Review: The Gravity of Existence by Christina Sng

cover of The Gravity of ExistenceThe Gravity of Existence by Christina Sng
Intersteller Flight Press (December 5, 2022)
96 pages; $14.90 paperback; $9.99 e-book
Reviewed by Joshua Gage

Christina Sng is the three-time Bram Stoker Award-winning author of A Collection of Nightmares (2017), A Collection of Dreamscapes (2020), Tortured Willows (2021), Elgin Award runner-up Astropoetry (2017), Elgin Award nominee An Assortment of Sky Things (2016), and haiku chapbooks A Constellation of Songs (2016) and Catku (2016). Her poetry, fiction, essays, and art appear in such venues as Fantastic Stories of the Imagination, Interstellar Flight Magazine, Penumbric, Southwest Review, and The Washington Post, and received many accolades, including the Jane Reichhold International Prize, The Pula Film Festival International Haiku Award, multiple nominations for the Rhysling Awards, the Dwarf Stars, the Pushcart Prize, the Elgin Award, and the Ladies of Horror Fiction Award, as well as honorable mentions in the Year’s Best Fantasy and Horror, and the Best Horror of the Year. Her newest book is The Gravity of Existence, a collection of minimalist horror poetry. 

The Gravity of Existence starts with known tropes and works towards creating short narratives of implied horror. Sng seems to be taking previously published speculative short form poems — scifaiku, horrorku, tanka, etc. — and making a narrative out of them. This would make them rensaku, a series of haiku in which meaning is dependent on previous poems and a title, and that concept could work if the individual poems are well crafted. That being said, more often than not, Sng has mixed weaker poems with stronger poems or, alternately, simply put a title on a short form poem, and the resulting collection is uneven. 

Take, for example, the poem “Body Parts.” The opening stanza, presumably a previously published tanka, is

the wine
much sweeter
this year
all those corpses
in the vat

Not a perfect horror tanka, but certainly one that has the shock and horror that one would expect from a Japanese short form poem. However, the next stanza is

root cellar
the bodies age
nicely

which is a weak poem on its own with limited imagery or horror, and while the subject of cannibalism moves the poem forward, the individual parts detract from the sequence as a whole. This approach, combining four or five previously published poems into one longer poem, has potential, but it’s not fully realized or well-executed in this collection, and a lot of that has to do with understanding of the scifaiku form and how it works. 

At other times, it seems like Sng is breaking away from the scifaiku form, but still working with stanzas of three lines, which makes for some confusion for the reader. This is particularly true for the section “Childhood Tales,” which features poems based on darker fairy tales. The first poem in the section is “Little Red in Haiku,” which labels itself as a haiku series. The rest of the section doesn’t label its poems as haiku or a series, but they are in three lines. So a poem like “Puss In Boots,” which reads

a cat walking upright
down the street wearing boots
now I’ve seen everything

appears to want to be a scifaiku with a fantasy/folklore slant, but it features none of the craft techniques of haiku, so it’s more of a humorous three-line poem. This could work, but the presentation is a bit off-putting and makes for a confusing and disconnected read for the reader. 

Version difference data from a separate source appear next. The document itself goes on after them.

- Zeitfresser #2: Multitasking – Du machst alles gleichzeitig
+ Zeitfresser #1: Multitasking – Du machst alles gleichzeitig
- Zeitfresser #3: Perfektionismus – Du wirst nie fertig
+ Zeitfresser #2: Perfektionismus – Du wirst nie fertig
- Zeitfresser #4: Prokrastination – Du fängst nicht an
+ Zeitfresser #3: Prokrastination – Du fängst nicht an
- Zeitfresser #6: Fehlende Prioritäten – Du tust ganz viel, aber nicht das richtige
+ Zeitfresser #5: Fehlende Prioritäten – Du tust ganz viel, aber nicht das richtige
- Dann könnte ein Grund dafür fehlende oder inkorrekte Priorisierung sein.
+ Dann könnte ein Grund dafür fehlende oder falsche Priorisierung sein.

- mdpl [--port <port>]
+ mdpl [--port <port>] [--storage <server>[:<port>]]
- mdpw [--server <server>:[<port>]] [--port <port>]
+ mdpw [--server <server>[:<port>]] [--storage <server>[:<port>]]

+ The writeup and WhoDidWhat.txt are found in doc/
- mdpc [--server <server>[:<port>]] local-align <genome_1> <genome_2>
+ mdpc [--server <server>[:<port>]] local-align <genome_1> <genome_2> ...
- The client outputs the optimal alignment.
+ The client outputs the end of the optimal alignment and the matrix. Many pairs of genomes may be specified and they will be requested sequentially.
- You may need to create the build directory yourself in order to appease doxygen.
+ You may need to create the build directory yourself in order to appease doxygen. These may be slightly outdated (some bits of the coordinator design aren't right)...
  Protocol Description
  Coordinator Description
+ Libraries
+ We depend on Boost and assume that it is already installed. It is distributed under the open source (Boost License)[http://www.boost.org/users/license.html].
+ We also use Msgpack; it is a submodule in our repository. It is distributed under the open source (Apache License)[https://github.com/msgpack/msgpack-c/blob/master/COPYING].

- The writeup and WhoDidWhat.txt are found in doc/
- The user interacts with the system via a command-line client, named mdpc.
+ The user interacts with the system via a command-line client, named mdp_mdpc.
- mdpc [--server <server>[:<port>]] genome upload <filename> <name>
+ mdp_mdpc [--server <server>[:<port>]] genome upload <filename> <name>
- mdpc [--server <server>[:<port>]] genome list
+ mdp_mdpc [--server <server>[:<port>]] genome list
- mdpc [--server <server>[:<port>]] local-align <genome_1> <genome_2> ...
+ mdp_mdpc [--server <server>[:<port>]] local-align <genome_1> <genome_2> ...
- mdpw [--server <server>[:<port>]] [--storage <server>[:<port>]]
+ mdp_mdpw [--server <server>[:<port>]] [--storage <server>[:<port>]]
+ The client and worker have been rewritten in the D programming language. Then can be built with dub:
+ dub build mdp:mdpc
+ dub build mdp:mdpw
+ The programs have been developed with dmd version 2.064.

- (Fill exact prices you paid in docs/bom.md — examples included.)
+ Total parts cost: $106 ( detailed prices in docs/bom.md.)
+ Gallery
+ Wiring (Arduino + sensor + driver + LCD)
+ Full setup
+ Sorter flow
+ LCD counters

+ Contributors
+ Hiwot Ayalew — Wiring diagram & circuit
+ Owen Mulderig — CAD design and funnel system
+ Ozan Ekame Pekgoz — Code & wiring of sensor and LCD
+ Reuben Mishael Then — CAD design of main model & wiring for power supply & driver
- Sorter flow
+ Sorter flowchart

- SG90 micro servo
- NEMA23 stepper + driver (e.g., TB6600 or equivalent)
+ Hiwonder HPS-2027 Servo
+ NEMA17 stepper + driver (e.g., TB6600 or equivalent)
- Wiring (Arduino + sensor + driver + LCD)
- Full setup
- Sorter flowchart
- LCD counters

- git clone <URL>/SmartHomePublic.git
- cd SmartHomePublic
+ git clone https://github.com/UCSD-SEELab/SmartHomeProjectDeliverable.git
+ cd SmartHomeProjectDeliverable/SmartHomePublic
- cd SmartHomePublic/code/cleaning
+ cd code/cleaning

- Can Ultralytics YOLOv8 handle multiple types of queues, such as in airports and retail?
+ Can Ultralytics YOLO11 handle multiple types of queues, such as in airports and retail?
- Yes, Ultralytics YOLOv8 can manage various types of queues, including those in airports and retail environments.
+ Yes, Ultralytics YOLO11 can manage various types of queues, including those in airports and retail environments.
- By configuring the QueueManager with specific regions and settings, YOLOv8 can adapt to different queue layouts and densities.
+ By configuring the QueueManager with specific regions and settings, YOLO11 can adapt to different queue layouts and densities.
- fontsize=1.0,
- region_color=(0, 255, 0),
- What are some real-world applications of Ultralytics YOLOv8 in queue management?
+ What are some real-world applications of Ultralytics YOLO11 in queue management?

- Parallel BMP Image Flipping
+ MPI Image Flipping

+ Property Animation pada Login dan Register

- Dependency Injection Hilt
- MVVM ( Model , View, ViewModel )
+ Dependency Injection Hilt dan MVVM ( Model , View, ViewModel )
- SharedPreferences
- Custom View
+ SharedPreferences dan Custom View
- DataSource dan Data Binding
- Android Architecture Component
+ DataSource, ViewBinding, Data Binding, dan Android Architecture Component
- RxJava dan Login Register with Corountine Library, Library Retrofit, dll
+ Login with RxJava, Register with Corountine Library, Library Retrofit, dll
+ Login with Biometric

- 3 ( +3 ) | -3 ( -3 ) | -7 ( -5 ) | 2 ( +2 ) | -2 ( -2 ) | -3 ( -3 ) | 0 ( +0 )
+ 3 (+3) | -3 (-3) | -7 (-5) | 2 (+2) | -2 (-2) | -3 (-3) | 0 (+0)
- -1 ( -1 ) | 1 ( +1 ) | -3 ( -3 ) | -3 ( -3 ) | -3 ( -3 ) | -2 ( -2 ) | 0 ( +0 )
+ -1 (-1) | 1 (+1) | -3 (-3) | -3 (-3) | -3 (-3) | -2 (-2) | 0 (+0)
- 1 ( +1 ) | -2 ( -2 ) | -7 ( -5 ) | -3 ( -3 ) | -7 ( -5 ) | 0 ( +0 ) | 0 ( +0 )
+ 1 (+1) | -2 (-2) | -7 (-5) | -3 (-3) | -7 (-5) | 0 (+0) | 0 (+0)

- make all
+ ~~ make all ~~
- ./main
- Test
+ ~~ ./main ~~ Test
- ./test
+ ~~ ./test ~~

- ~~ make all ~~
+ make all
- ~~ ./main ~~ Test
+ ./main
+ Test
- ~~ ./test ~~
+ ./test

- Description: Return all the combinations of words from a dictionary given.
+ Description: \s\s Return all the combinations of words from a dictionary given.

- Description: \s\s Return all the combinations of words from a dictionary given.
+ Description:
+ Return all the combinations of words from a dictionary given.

Overall, The Gravity of Existence by Christina Sng is an interesting experiment by a talented writer that occasionally works. Sng is recognized as one of the premier horror poets, and has won awards both for her speculative poetry and her haiku and senryu. This book blends those genres together, attempting to make rensaku from them, but when the individual poems that make up those stanzas aren’t well-crafted or well-formed scifaiku or horrorku, then the resulting rensaku are uneven, as is the rest of the book. On top of that, Sng has included poems that seem to echo a scifaiku external form, but ignore all of the internal rules and aesthetics of scifaiku, resulting in clever three-line poems that draw attention to themselves. This is an important collection by a major author in the genre, and fans of horror poetry will not be overwhelmed, but not completely disappointed either.